**Try it**
When a line in the entries contains the word "shipping", copy that line in full.

**Records to process**
--- START ---

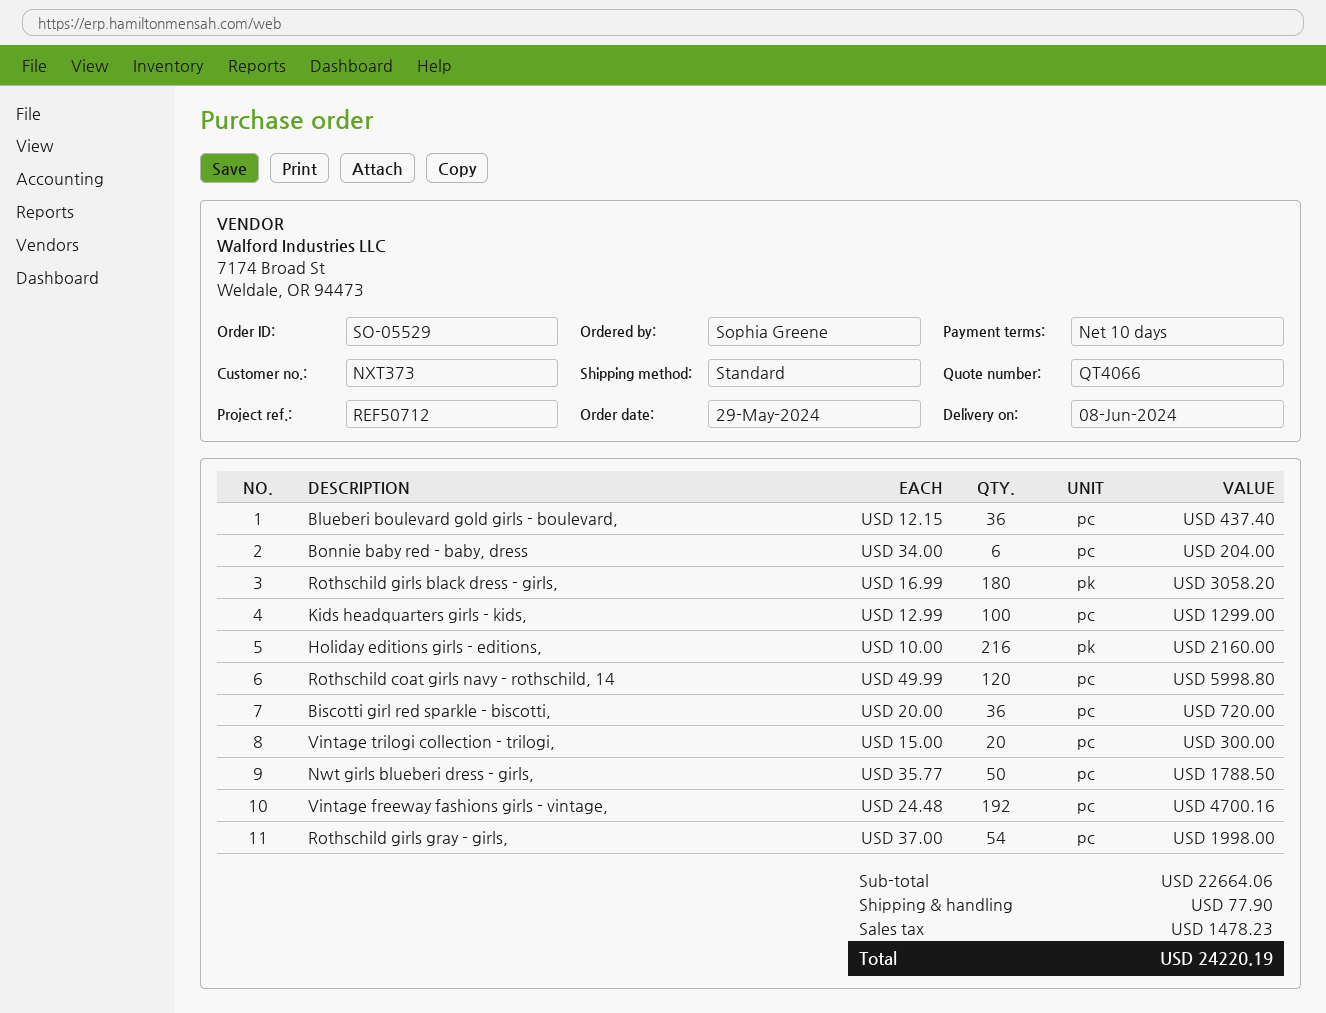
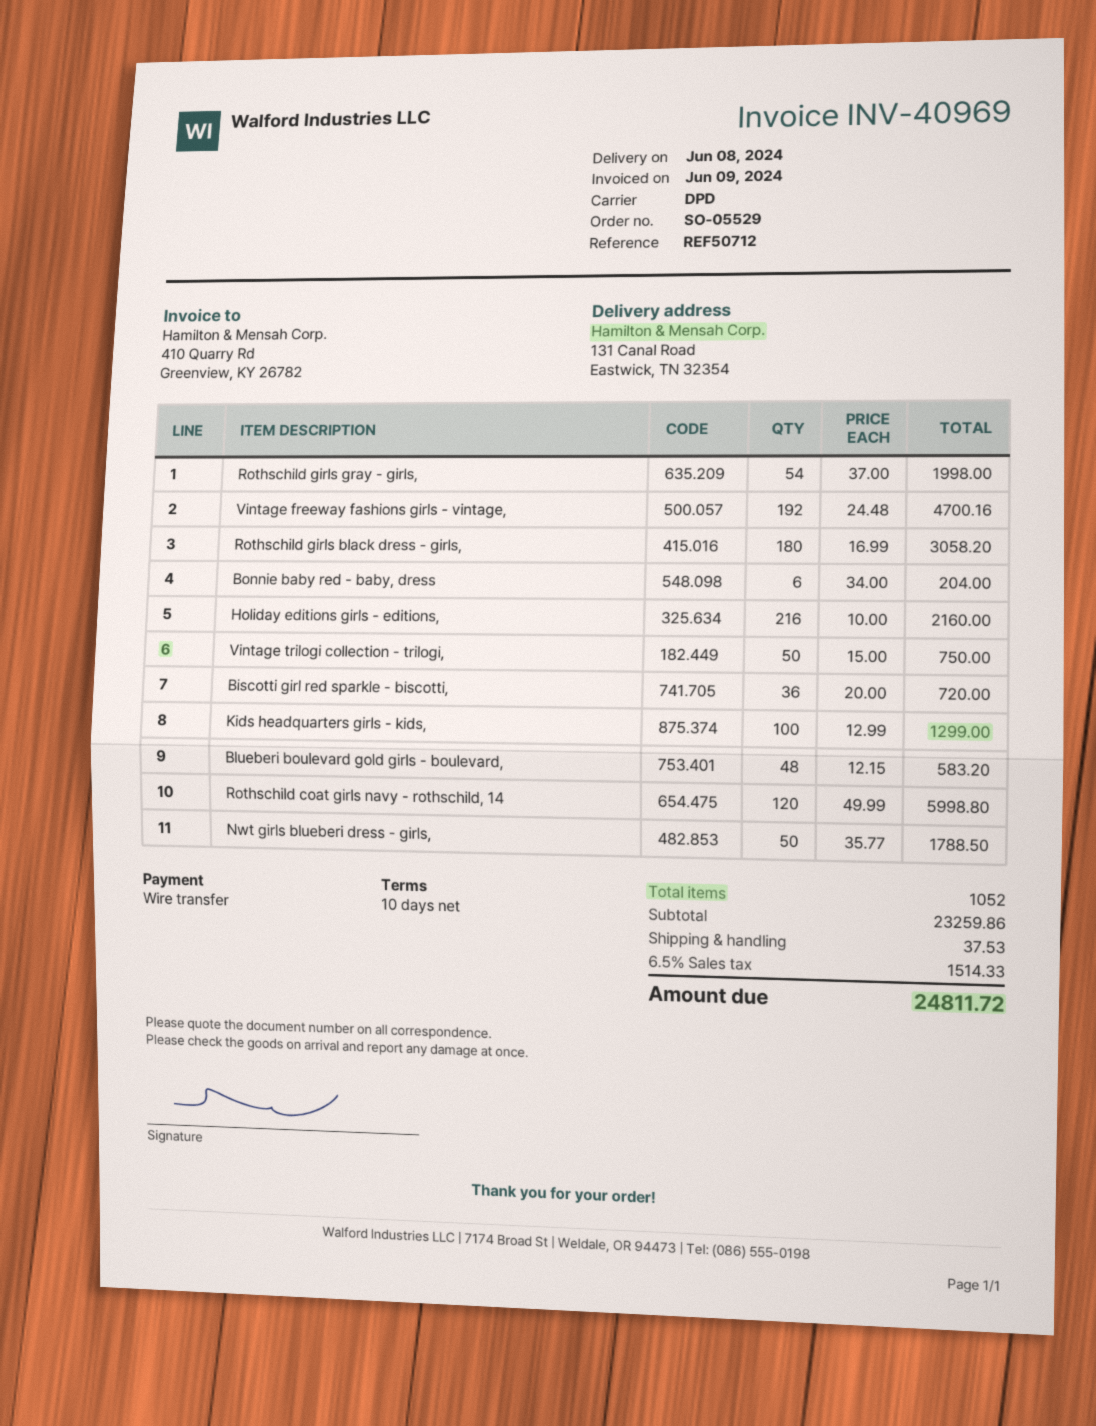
shipping method: standard -> DPD
Blueberi boulevard gold girls - boulevard,: 36 x 12.15 = 437.40 -> 48 x 12.15 = 583.20
Vintage trilogi collection - trilogi,: 20 x 15.00 = 300.00 -> 50 x 15.00 = 750.00
subtotal: 22664.06 -> 23259.86
shipping: 77.90 -> 37.53
tax: 1478.23 -> 1514.33
total: 24220.19 -> 24811.72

--- END ---

**Solution to this task**
shipping method: standard -> DPD
shipping: 77.90 -> 37.53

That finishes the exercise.